Required work >> Although the data below holds other lines too, output only those from the line with "absolute; left: 150px;" up to and including the line with "absolute; left: 260px;", exactly as they appear.

Front-end code edit data
══════════════════════════════
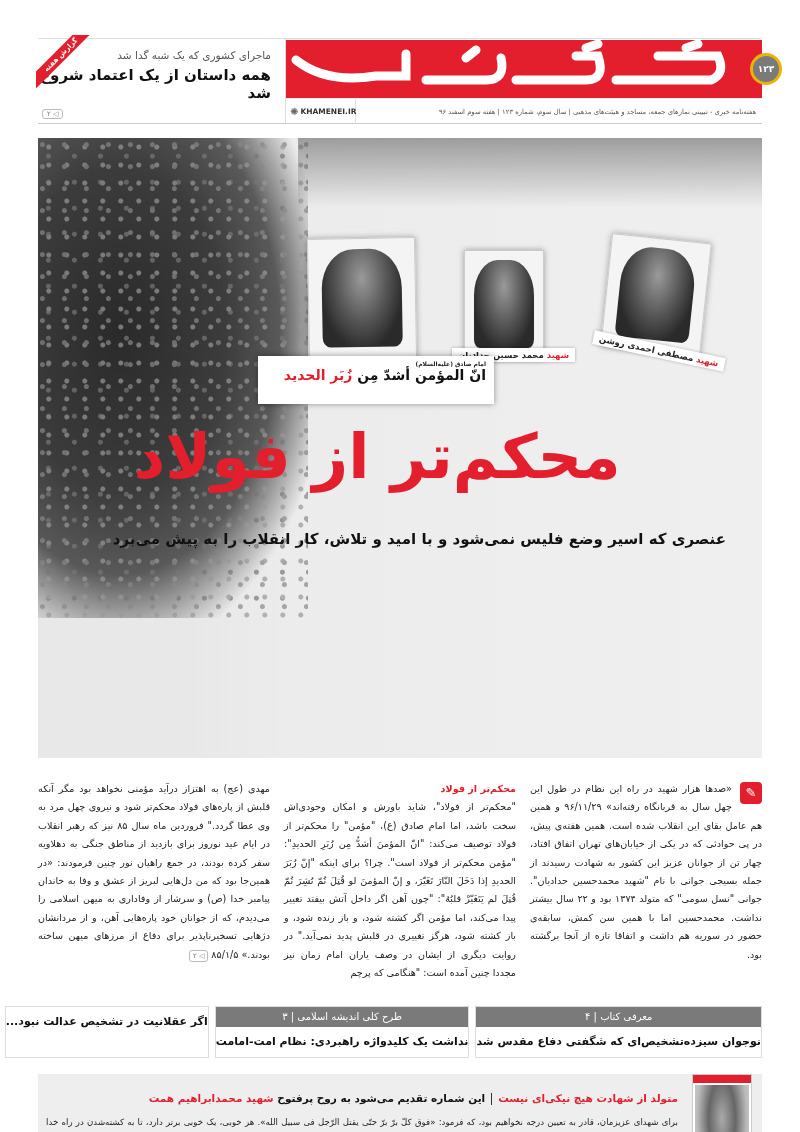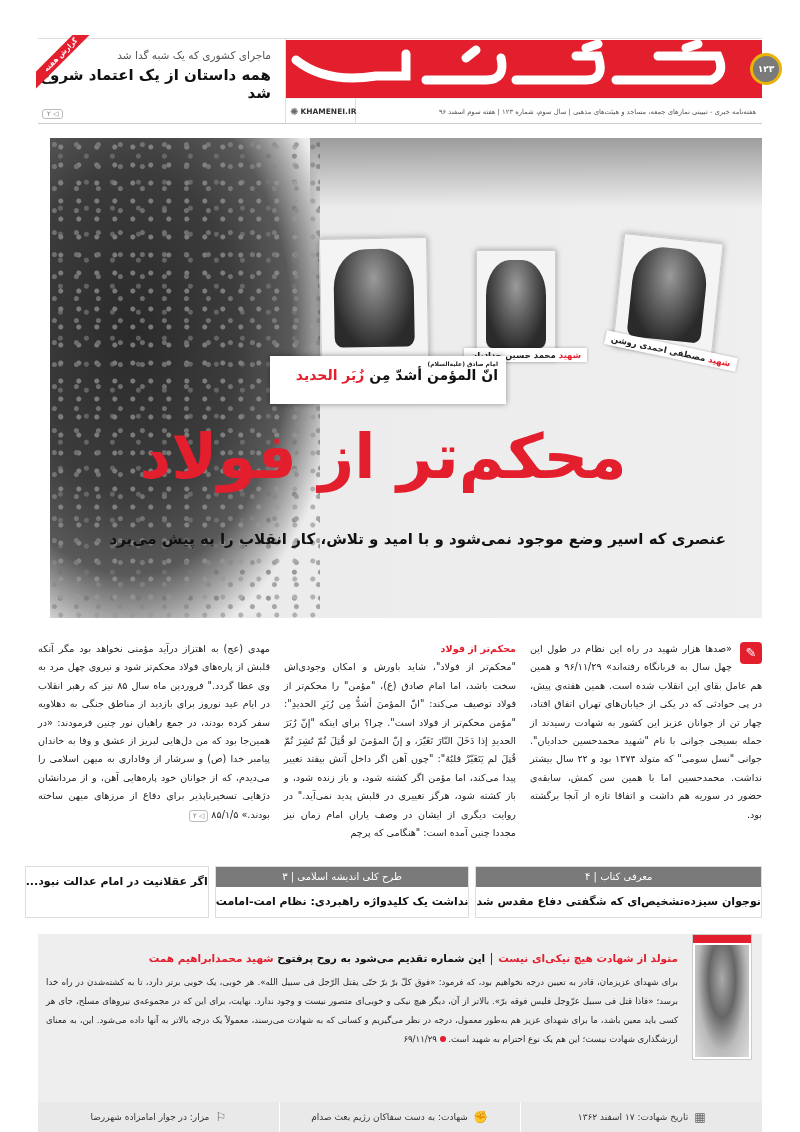--- a/index.html
+++ b/index.html
@@ -15,21 +15,21 @@
     .teaser-page { position: absolute; left: 4px; bottom: 4px; border: 1px solid #bbb; border-radius: 3px; font-size: 7px; padding: 0 4px; color: #777; }
     .masthead-wrap { flex: 1; position: relative; }
     .masthead { height: 58px; background: #e31e2d; position: relative; overflow: hidden; margin-top: 1px; }
     .masthead svg { position: absolute; left: 0; top: 0; }
     .issue-badge { position: absolute; right: -20px; top: 14px; width: 32px; height: 32px; border-radius: 50%; background: #7a7a7a; border: 3px solid #eab308; color: #fff; font-size: 9px; font-weight: bold; display: flex; align-items: center; justify-content: center; z-index: 2; }
     .subline { height: 26px; display: flex; align-items: center; direction: ltr; border-top: 1px solid #eee; }
     .khamenei { width: 70px; font-size: 7.5px; color: #333; font-weight: bold; display: flex; align-items: center; gap: 2px; padding-left: 4px; border-right: 1px solid #ddd; height: 100%; }
     .khamenei .gear { color: #666; font-size: 10px; }
     .subline-text { flex: 1; text-align: right; direction: rtl; font-size: 6.8px; color: #555; padding-right: 6px; }
     
-    .hero { position: relative; margin-top: 14px; height: 480px; background: #e8e8e8; overflow: hidden; margin-left: 12px; }
+    .hero { position: relative; margin-top: 14px; height: 620px; background: #e8e8e8; overflow: hidden; }
     .ivy { position: absolute; left: 0; top: 0; width: 270px; height: 480px; background: radial-gradient(ellipse at 30% 40%, #2a2a2a 0%, #3c3c3c 40%, #595959 60%, rgba(200,200,200,0) 80%); }
     .ivy::after { content: ""; position: absolute; inset: 0; background-image: radial-gradient(circle at 20% 30%, #888 2px, transparent 3px), radial-gradient(circle at 60% 50%, #999 2px, transparent 3px), radial-gradient(circle at 40% 70%, #777 2px, transparent 3px); background-size: 22px 22px, 18px 18px, 26px 26px; opacity: .7; }
     .wall { position: absolute; left: 150px; top: 0; right: 0; bottom: 0; background: linear-gradient(90deg, rgba(232,232,232,0) 0%, #ececec 18%, #efefef 100%); }
     .top-vines { position: absolute; left: 260px; right: 0; top: 0; height: 70px; background: linear-gradient(180deg, rgba(90,90,90,.55), rgba(235,235,235,0)); }
     .portrait { position: absolute; background: #f4f4f4; border: 1px solid #ccc; box-shadow: 0 0 6px rgba(0,0,0,.35); }
     .portrait .face { position: absolute; left: 12%; right: 12%; top: 8%; bottom: 10%; background: radial-gradient(ellipse at 50% 30%, #9a9a9a 0%, #555 45%, #2a2a2a 75%); border-radius: 40% 40% 10% 10%; }
     .caption { position: absolute; background: #fff; font-size: 8.5px; font-weight: bold; color: #222; padding: 2px 6px; white-space: nowrap; direction: rtl; box-shadow: 0 0 3px rgba(0,0,0,.3); }
     .caption .red { color: #e31e2d; }
     .quote-box { position: absolute; left: 220px; top: 218px; width: 236px; height: 48px; background: #ffffff; box-shadow: 0 0 6px rgba(0,0,0,.4); direction: rtl; text-align: right; padding: 4px 8px; }
     .quote-attr { font-size: 6px; color: #222; font-weight: bold; }
@@ -123,21 +123,21 @@
         <div class="face"></div>
       </div>
     <div class="caption" style="left:554px; top:206px; transform:rotate(12deg);"><span class="red">شهید</span> <span>مصطفی احمدی روشن</span></div>
 
     <div class="quote-box">
       <div class="quote-attr">امام صادق (علیه‌السلام)</div>
       <div class="quote-ar"><span>انّ المؤمن أشدّ مِن</span> <span class="red">زُبَر الحدید</span></div>
     </div>
 
     <div class="headline">محکم‌تر از فولاد</div>
-    <div class="subhead">عنصری که اسیر وضع موجود نمی‌شود و با امید و تلاش، کار انقلاب را به پیش می‌برد</div>
+    <div class="subhead">عنصری که اسیر وضع فلیس نمی‌شود و با امید و تلاش، کار انقلاب را به پیش می‌برد</div>
   </div>
 
   <div class="columns">
     <div class="col col1">
       <span class="pen-icon">✎</span>
       <span>«صدها هزار شهید در راه این نظام در طول این چهل سال به قربانگاه رفته‌اند» ۹۶/۱۱/۲۹ و همین هم عامل بقای این انقلاب شده است. همین هفته‌ی پیش، در پی حوادثی که در یکی از خیابان‌های تهران اتفاق افتاد، چهار تن از جوانان عزیز این کشور به شهادت رسیدند از جمله بسیجی جوانی با نام "شهید محمدحسین حدادیان". جوانی "نسل سومی" که متولد ۱۳۷۴ بود و ۲۲ سال بیشتر نداشت. محمدحسین اما با همین سن کمش، سابقه‌ی حضور در سوریه هم داشت و اتفاقا تازه از آنجا برگشته بود.</span>
     </div>
     <div class="col">
       <div class="col-title">محکم‌تر از فولاد</div>
       <span>"محکم‌تر از فولاد"، شاید باورش و امکان وجودی‌اش سخت باشد، اما امام صادق (ع)، "مؤمن" را محکم‌تر از فولاد توصیف می‌کند: "انّ المؤمنَ أشدُّ مِن زُبَرِ الحدیدِ": "مؤمن محکم‌تر از فولاد است". چرا؟ برای اینکه "إنّ زُبَرَ الحدیدِ إذا دَخَلَ النّارَ تَغَیّرَ، و إنّ المؤمنَ لو قُتِلَ ثُمّ نُشِرَ ثُمّ قُتِلَ لم یَتَغَیّرْ قلبُهُ": "چون آهن اگر داخل آتش بیفتد تغییر پیدا می‌کند، اما مؤمن اگر کشته شود، و باز زنده شود، و باز کشته شود، هرگز تغییری در قلبش پدید نمی‌آید." در روایت دیگری از ایشان در وصف یاران امام زمان نیز مجددا چنین آمده است: "هنگامی که پرچم</span>
@@ -151,21 +151,21 @@
   <div class="teasers">
     <div class="tbox">
       <div class="tbox-head"><span>معرفی کتاب</span> | <span>۴</span></div>
       <div class="tbox-body">نوجوان سیزده‌تشخیص‌ای که شگفتی دفاع مقدس شد</div>
     </div>
     <div class="tbox">
       <div class="tbox-head"><span>طرح کلی اندیشه اسلامی</span> | <span>۳</span></div>
       <div class="tbox-body">نداشت یک کلیدواژه راهبردی: نظام امت-امامت</div>
     </div>
     <div class="tbox">
-      <div class="tbox-body">اگر عقلانیت در امام عدالت نبود...</div>
+      <div class="tbox-body">اگر عقلانیت در تشخیص عدالت نبود...</div>
     </div>
   </div>
 
   <div class="dedication">
     <div class="ded-photo">
         <div class="bar"></div>
         <div class="img"></div>
       </div>
     <div class="ded-text">
       <div class="ded-title">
══════════════════════════════
Answer area >>
     .wall { position: absolute; left: 150px; top: 0; right: 0; bottom: 0; background: linear-gradient(90deg, rgba(232,232,232,0) 0%, #ececec 18%, #efefef 100%); }
     .top-vines { position: absolute; left: 260px; right: 0; top: 0; height: 70px; background: linear-gradient(180deg, rgba(90,90,90,.55), rgba(235,235,235,0)); }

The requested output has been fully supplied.